As I've mentioned, no space anywhere but inside the tank.

I'm not following you with filtration volume, do you mean the size of element that holds the media?


----------



## JohnC (1 Aug 2012)

this does look like a pretty big internal


----------



## thag (1 Aug 2012)

The optimal filtration volume is at least 10% of water. 
So if you have 100L aquarium the optimal is 10L filter... 

I have Tetratec EX 1200, (12L of filtration volume) and its not enauf for my 180L of water.  I wil put another filter (ex 700- 7L of filtration volume) so I will have 19L- optimal. 

A filter is not good if it has a lot of flow but how it filters and U4 like i saw till now its not good. If you wonna have a good filter try to find Fluval 4plus... They dont do them anymore, but its the best internal I ever had! True story 

I had an 3plus for my 100L aquarium and was awsame!


----------



## darren636 (1 Aug 2012)

i guess if you can only use internal then the choice is pretty limited. Go big


----------



## JohnC (1 Aug 2012)

thag said:
			
		

> The optimal filtration volume is at least 10% of water.
> So if you have 100L aquarium the optimal is 10L filter...
> 
> I have Tetratec EX 1200, (12L of filtration volume) and its not enauf for my 180L of water.  I wil put another filter (ex 700- 7L of filtration volume) so I will have 19L- optimal.
> ...



I get what you are saying but there are zero internal filters that would have anywhere near the media volumes you are talking about. Basically you are talking about 10% of the tank being a filter. They don't exist, with the exception of this....

http://www.allpondsolutions.co.uk/aquar ... 00l-h.html

The fluval 4+ vs the U4 discussion is covered elsewhere on the web quite a lot i'm finding. They seem to be a very similar filter but the U4 has bio-max media which I would think makes it better at processing waste then the 4+. 

hmm


----------



## thag (1 Aug 2012)

I am not talking abot tank (SUMP) filter but filter volume. Each filter has his own volume. In this volume you can put filter media. Its not all about media but the water flow inside the filter. In Fluval 4plus you can change filters inside. In my 3 plus I had evrything. (zocrab, sponges... i was able to change them)  The bigger is the filter the better is. 

Well, the aquarium is yours and the filter also, so you can do whatever you want  I know that the U4 is not so good as filter and evryone I know they had it changed it in a short time... But still you can do what you wanna to  Mybe you should search some eheim internal filters?


----------



## JohnC (1 Aug 2012)

thag said:
			
		

> I am not talking abot tank (SUMP) filter but filter volume. Each filter has his own volume. In this volume you can put filter media. Its not all about media but the water flow inside the filter. In Fluval 4plus you can change filters inside. In my 3 plus I had evrything. (zocrab, sponges... i was able to change them)  The bigger is the filter the better is.
> 
> Well, the aquarium is yours and the filter also, so you can do whatever you want  I know that the U4 is not so good as filter and evryone I know they had it changed it in a short time... But still you can do what you wanna to  Mybe you should search some eheim internal filters?

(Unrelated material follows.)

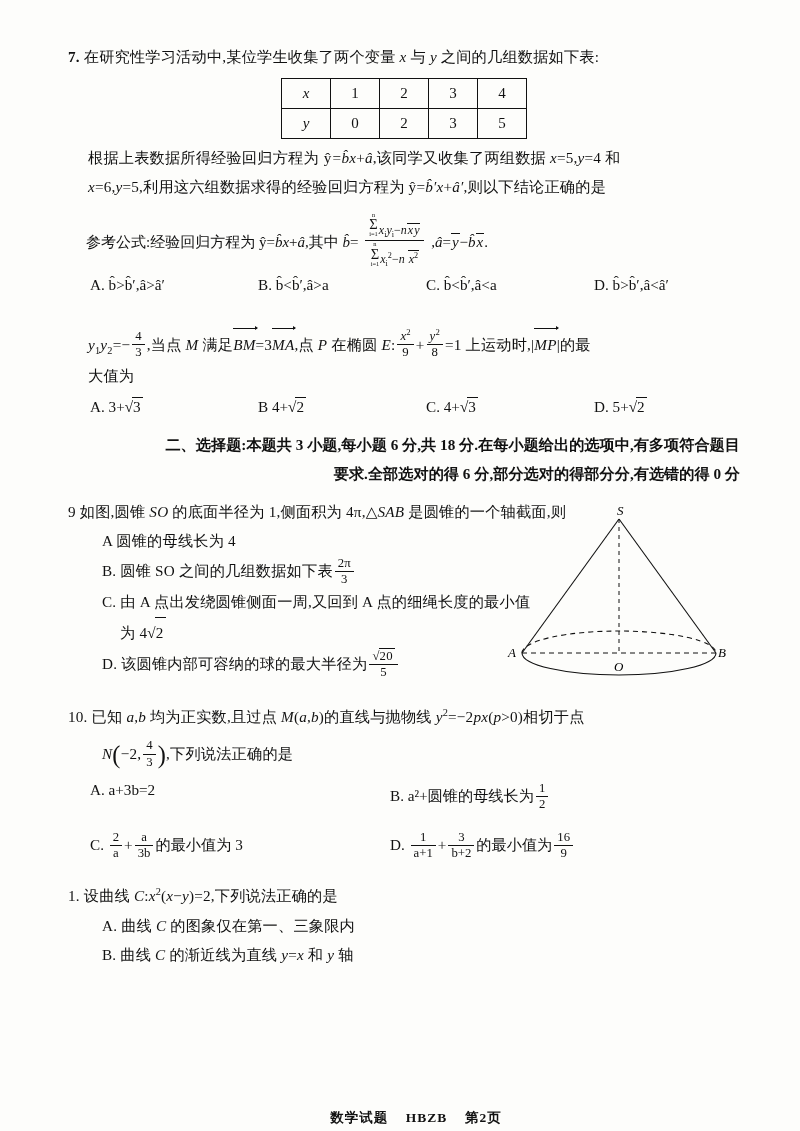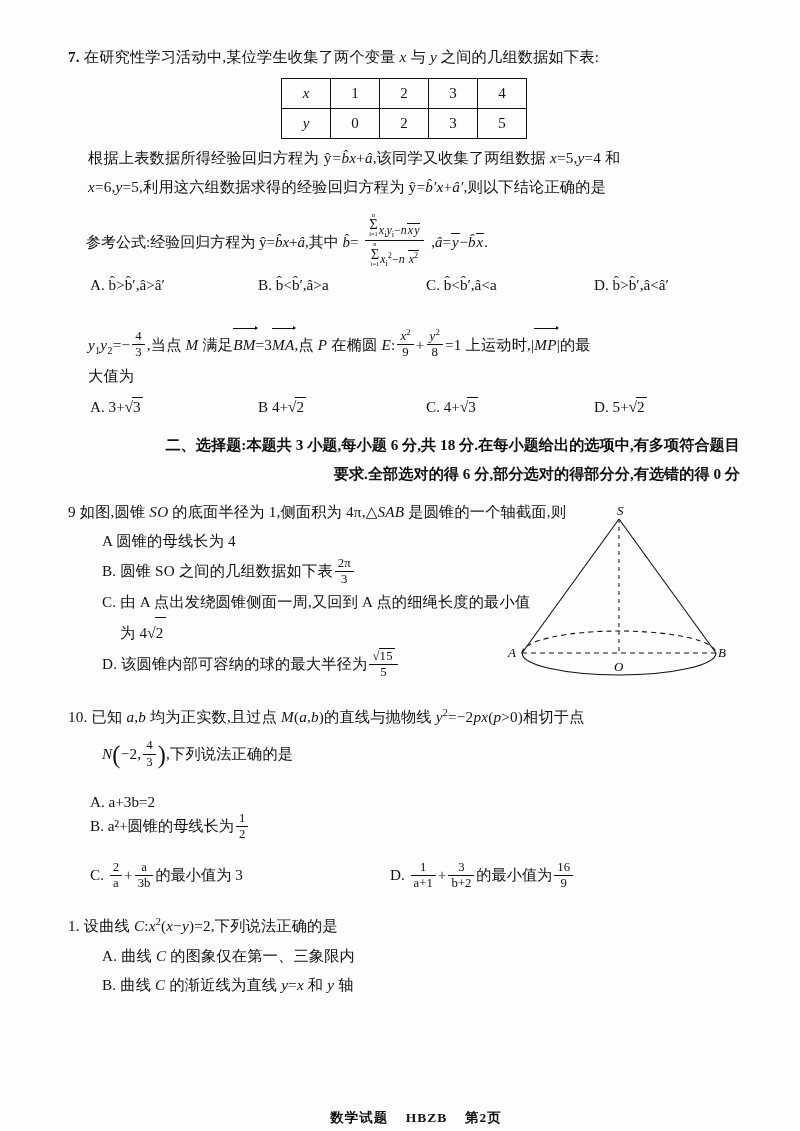"15" span.sqrt { text: 15 -> 20 }
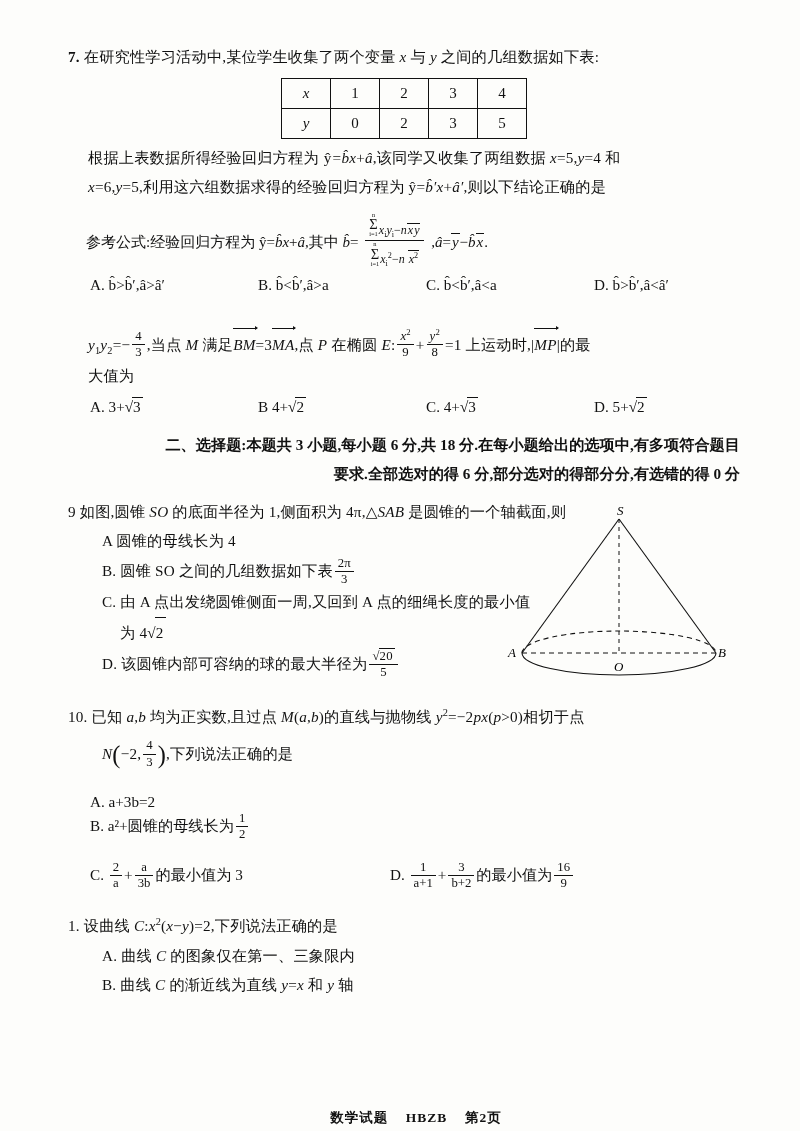"A. a+3b=2" div.opts { flex-direction: column -> none; margin-top: 14px -> 2px }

Currently it has a Eheim Biopower 160 Internal Filter (Filtermedia volume 380 cm3). I've looked at the 240 but i'm not sure if its much of an upgrade although its volume of filter is 680 cm3.


----------



## JohnC (1 Aug 2012)

Can you add more baskets onto the Biopower 160's beyond the two it has? That might be an option. Going with the principal that it's capacity not the flow.


----------



## thag (2 Aug 2012)

Unfortunatly I donk know the Eheim inside filters so well. Because I used only outsiders  

I Think if u try you can add anything in any filter. If you wonna have 2 filters try to have the biomass in one and in the other all the other stuff...


----------